A case of squamous cell carcinoma of the head and neck producing granulocyte-colony stimulating factor with marked leukocytosis

Abstract

In squamous cell carcinoma of the head and neck (SCCHN), tumor cells have been shown to secrete detectable amounts of various cytokines, such as interleukin (IL)-6, IL-10, and transforming growth factor (TGF)-β. These tumor-derived factors might be responsible for promoting malignancy. Here, we describe a SCCHN patient with tumor produced G-CSF and characterized by marked leukocytosis. In this 45-year-old man, severe leukocytosis developed in parallel with aggressive tumor growth. G-CSF production by the tumor was confirmed by immunohistochemistry (IHC). Serum G-CSF levels were elevated. The leukocyte counts and the blood G-CSF level decreased following a course of radiotherapy. Tumor cells were also positive for G-CSF receptor, suggesting autocrine growth regulation by G-CSF. Moreover, the tumor cells were also investigated by IHC with anti-p53, anti-P-glycoprotein (P-gp), anti-thymidylate synthase (TS), and anti-dihydropyrimidine dehydrogenase (DPD), which molecules are thought to contribute the acquisition of therapeutic resistance. The tumor cells were positively stained for TS and DPD, but neither p53 nor P-gp. These results suggest that a variety of molecules may be responsible for acquisition of high malignancy.

Introduction

Granulocyte-colony stimulating factor (G-CSF) is a cytokine mainly produced by activated T cells, macrophages, and endothelial cells. It is usually generated at sites of infection, acting as an endocrine hormone to mobilize neutrophils from the bone marrow to replace those consumed in inflammatory reactions.
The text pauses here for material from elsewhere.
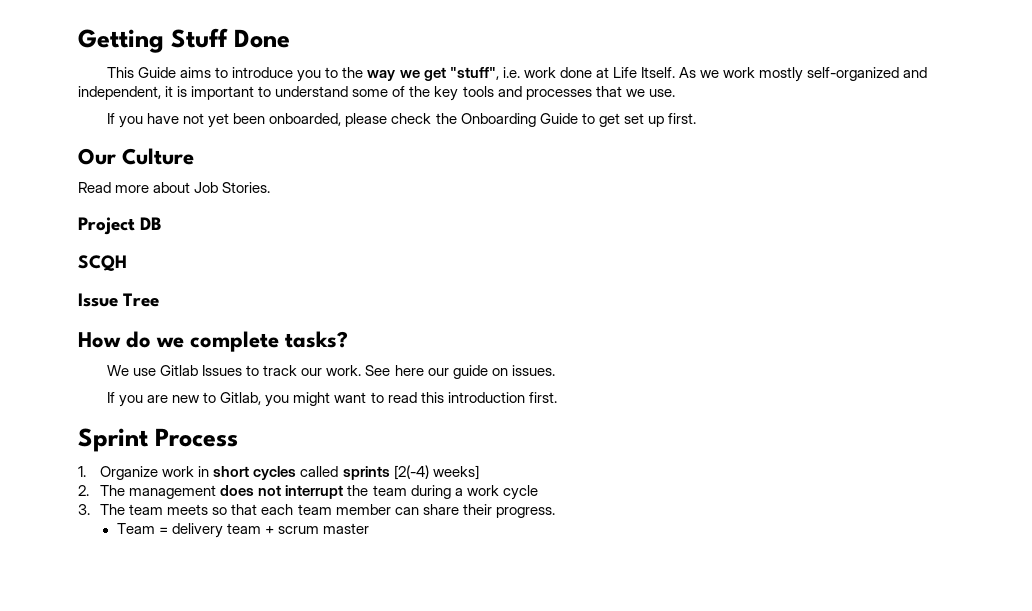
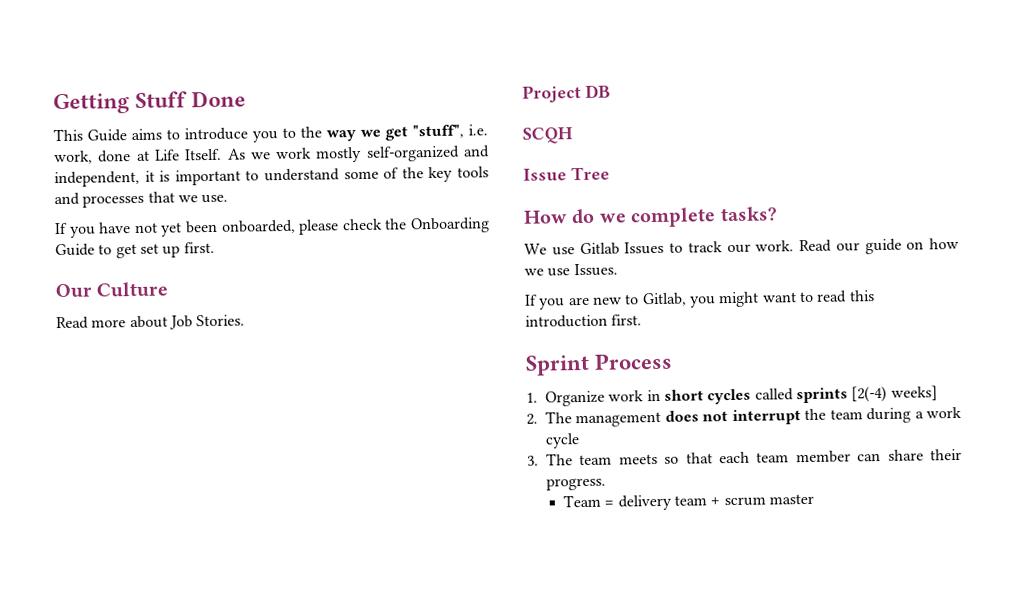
[523,67,556,78] work -> [54,150,93,165] work,
[365,365,424,376] See here -> [799,239,832,253] Read
[511,365,555,376] issues. -> [929,237,959,250] [524,263,618,277] how we use Issues.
Recombinant G-CSF (rG-CSF) is used clinically to stimulate bone marrow recovery after routine cancer chemotherapy and bone marrow transplantation. The use of rG-CSF in cancer patients relies on the data showing that this cytokine does not enhance tumor growth [1]. However, several reports have shown that exogenous G-CSF may increase invasiveness of tumor cells [2], [3], suggesting a potential role of G-CSF in tumor growth and metastasis. Recently, an increasing number of reports have described G-CSF production by non-hematopoietic malignancies, including carcinomas of the lung [4], [5], bladder [6], stomach [7], and uterine cervix [8], [9]. However, the biologic significance of G-CSF production by tumor cells is not understood.

Here, we report a case of squamous cell carcinoma of the head and neck (SCCHN) producing G-CSF and characterized by marked leukocytosis. G-CSF production by the tumor was determined by immunohistochemistry (IHC), and furthermore, we also investigated the expression of molecules concerning the acquisition of more malignant tumor phenotypes.